Je nachdem, wo man* die Ausstellung betritt, bilden zwei Stationen den möglichen Anfang und das Ende ihrer Dramaturgie. Die erste ist die Generation Z (GZ, 2022) als symbolischer Blick in die Zukunft und das Momentum für die gender-fluiden, nicht-binären Digital Natives, die für das ökologische Überleben in Städten protestieren, deren Straßen bei Sonnenaufgang mit Bergen von Lieferkartons gepflastert sind, die darauf warten, vom Mülldienst abgeholt zu werden. Die zweite Station ist der Magic Room - Meditate with Karl, in dem Arbeiten aus der Serie von Grafiken und Collagen auf Papier Complementary Affairs (2017-2020) präsentiert werden. Hier werden wir mit Karl Marx und seinem(n) Geister(n) allein gelassen, um darüber nachzudenken, was wir heute mit Marx’ Denken anfangen können.

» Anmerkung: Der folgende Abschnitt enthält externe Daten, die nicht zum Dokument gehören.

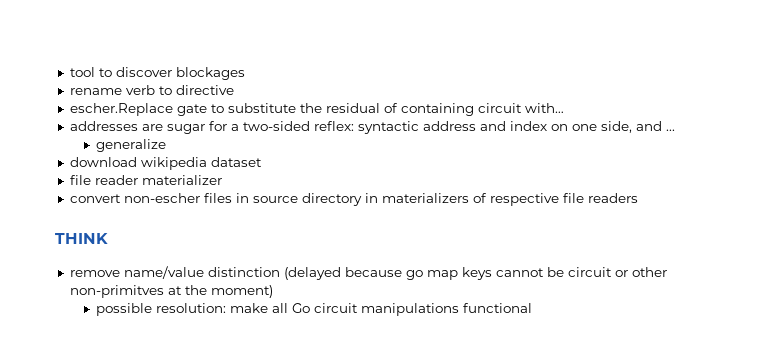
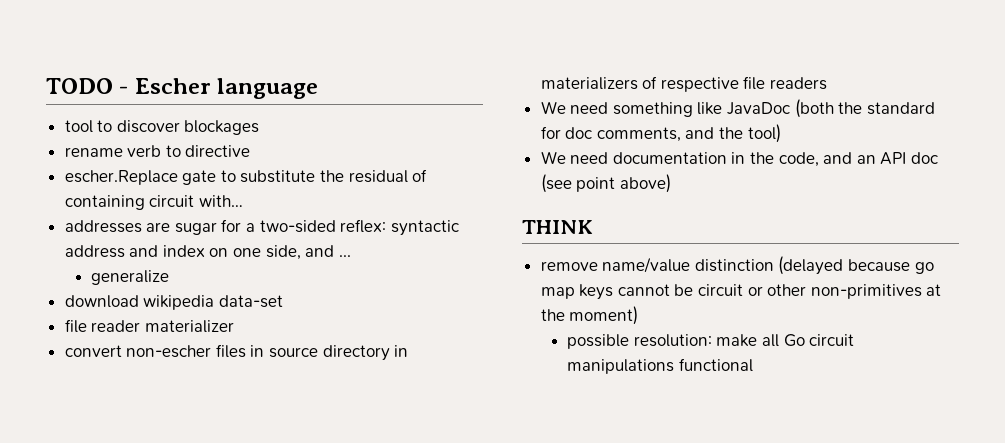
(69, 72) none -> [46,78,319,99] TODO - Escher language //
[210,157,262,167] dataset -> [218,295,283,308] data-set
(638, 198) none -> [540,99,935,118] [540,124,781,143] [540,151,939,167] [540,174,671,193] // We need something like JavaDoc (both the standard for doc comments, and the tool) // We need documentation in the code, and an API doc (see point above)
[69,285,164,298] non-primitves -> [810,284,922,299] non-primitives

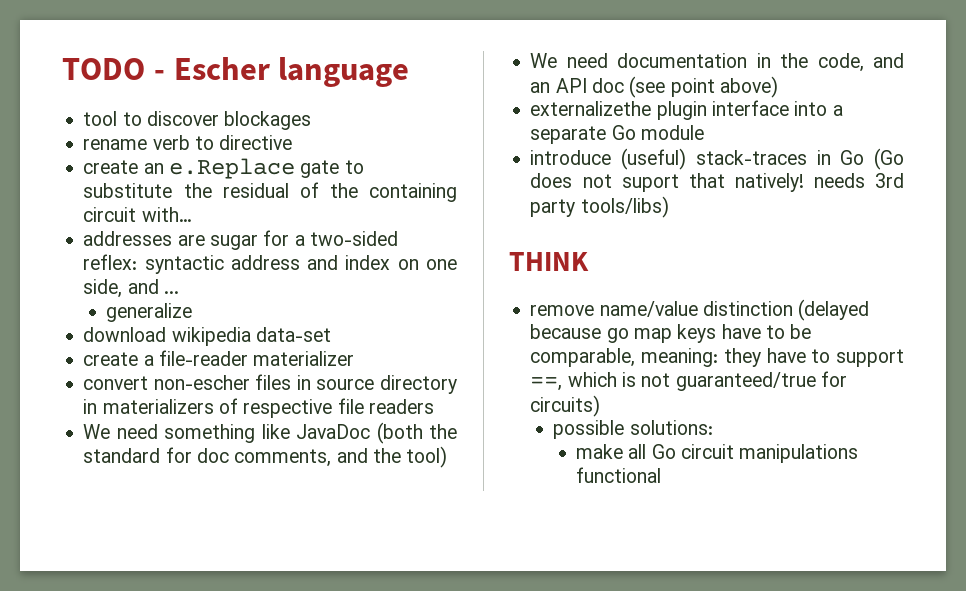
[64,170,178,185] escher.Replace -> [83,158,295,179] create an e.Replace
(428, 175) none -> [329,183,358,198] the
[64,319,141,333] file reader -> [83,350,248,366] create a file-reader
(671, 183) none -> [530,100,843,120] [530,125,704,144] [530,148,904,170] [530,173,904,192] [530,196,669,218] // externalizethe plugin interface into a separate Go module // introduce (useful) stack-traces in Go (Go does not suport that natively! needs 3rd party tools/libs)
[617,284,942,299] [540,306,639,325] cannot be circuit or other non-primitives at the moment) -> [721,324,812,339] [530,348,904,367] [530,371,847,391] [530,395,601,417] have to be comparable, meaning: they have to support ==, which is not guaranteed/true for circuits)
[633,334,712,347] resolution: -> [629,420,713,435] solutions: //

Arbeiten aus Holleis’ früheren künstlerischen Auseinandersetzungen mit dem Material Asche sowie Assemblage-Malereien, gefertigt aus Produktverpackungen aus Pappe, geben eine Verbindung zu den Anfängen der Reflexionen der Künstlerin über den Konsumismus durch abstrakte Kunst, The System is written on a Box (2013), We love to consume 1-4 (2013), Do you fear? (2013-2020).
„Ich fürchte mich nicht vor Geistern, sondern eher vor Menschen, die sich vor Geistern fürchten.“ (Heidi Holleis)

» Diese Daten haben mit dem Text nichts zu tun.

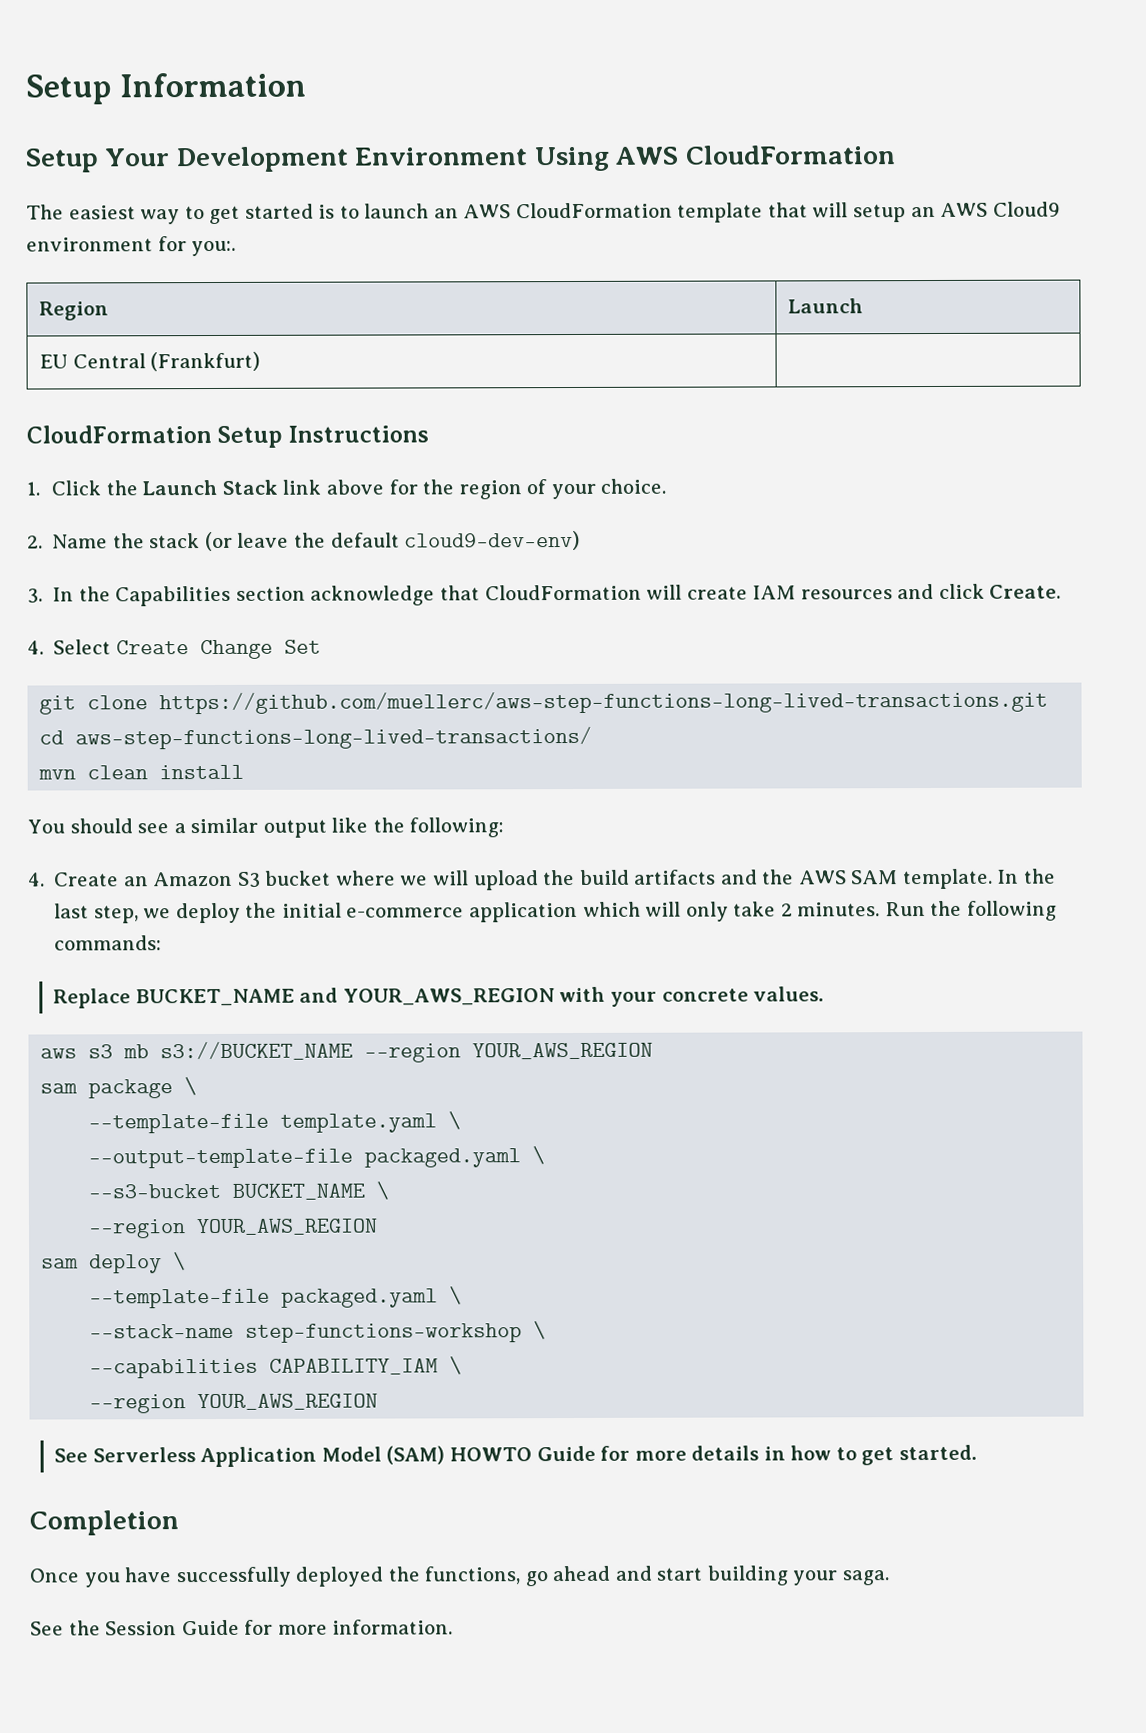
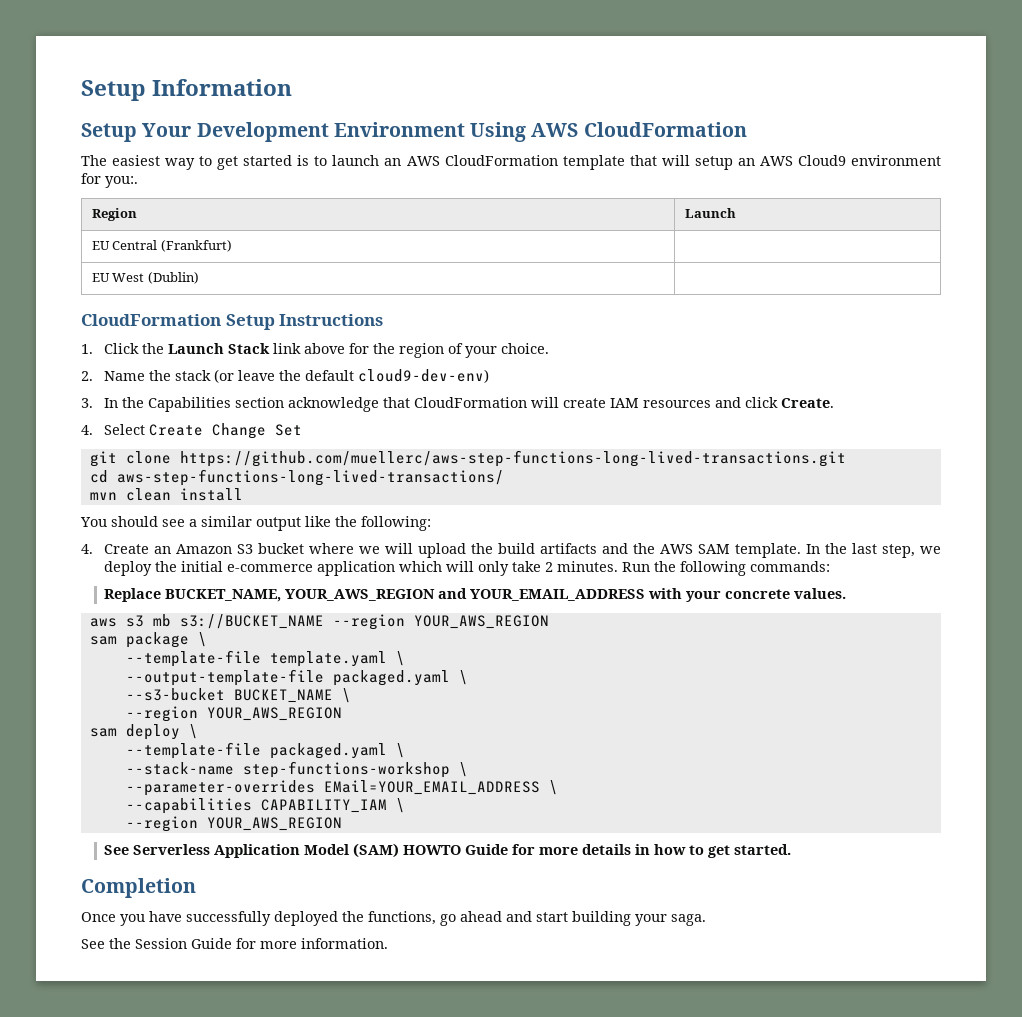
(261, 361) none -> [91,272,199,284] // EU West (Dublin) |
[135,987,555,1007] BUCKET_NAME and YOUR_AWS_REGION -> [165,588,646,602] BUCKET_NAME, YOUR_AWS_REGION and YOUR_EMAIL_ADDRESS
(547, 1330) none -> [125,780,558,796] // --parameter-overrides EMail=YOUR_EMAIL_ADDRESS \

Heidi Holleis, geboren 1974 in Innsbruck; lebt und arbeitet in Innsbruck. Heidi Holleis befasst sich mit den Medien Malerei, Collage, Fotografie, Installation und analoger wie digitaler Druckgrafik. Unter anderem inspiriert von gesellschaftspolitischen, philosophischen oder auch naturwissenschaftlichen Themen, entnimmt sie daraus Aspekte und überträgt diese in ihr künstlerisches Feld.
Zahlreiche Preise und Stipendien unter anderem 2017 35. Österreichischer Grafikwettbewerb, Preis des Landes Vorarlberg; 2017 Förderpreis für Zeitgenössische Kunst des Landes Tirol.

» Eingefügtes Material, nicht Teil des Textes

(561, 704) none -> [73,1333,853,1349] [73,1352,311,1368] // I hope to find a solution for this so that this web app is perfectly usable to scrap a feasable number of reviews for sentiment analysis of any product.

Ihre Arbeit ist in diversen öffentlichen Sammlungen präsent (Auswahl): Sammlung Land Tirol; Sammlung Stadt Innsbruck; Sammlung Artothek, Bundeskanzleramt, Belvedere21, Wien; Landesmuseum Ferdinandeum, Innsbruck.
Einige Ausstellungen, in denen Heidi Holleis ihre Arbeiten zeigte, sind: 2021 SOLO-SHOW: RESERVE ARMY OF LABOUR, Reich für die Insel, Heart of Noise Festival, Innsbruck (kuratiert von #distinguishedAF); 2019 SOLO-SHOW: Phantom force, Sussudio, Wien (kuratiert von Katharina Stiglitz); 2019 SOLO-SHOW: The ghost is me, openspace.innsbruck, Innsbruck (kuratiert von Charly Walther); 2018 GROUP-SHOW: Tirol.export, Parallel Vienna, Wien (kuratiert von Maximilian Thoman und Simeon Brugger); 2016 GROUP-SHOW: Asche, ExtraRaum, Wien (kuratiert von Jeannot Schwarz); 2015 SOLO-SHOW: POLY X, Dom zu St.Jakob, Innsbruck (kuratiert von Elisabeth und Gerhard Larcher); 2015 GROUP-SHOW: set in motion, Kunstraum Innsbruck (kuratiert von Karin Pernegger).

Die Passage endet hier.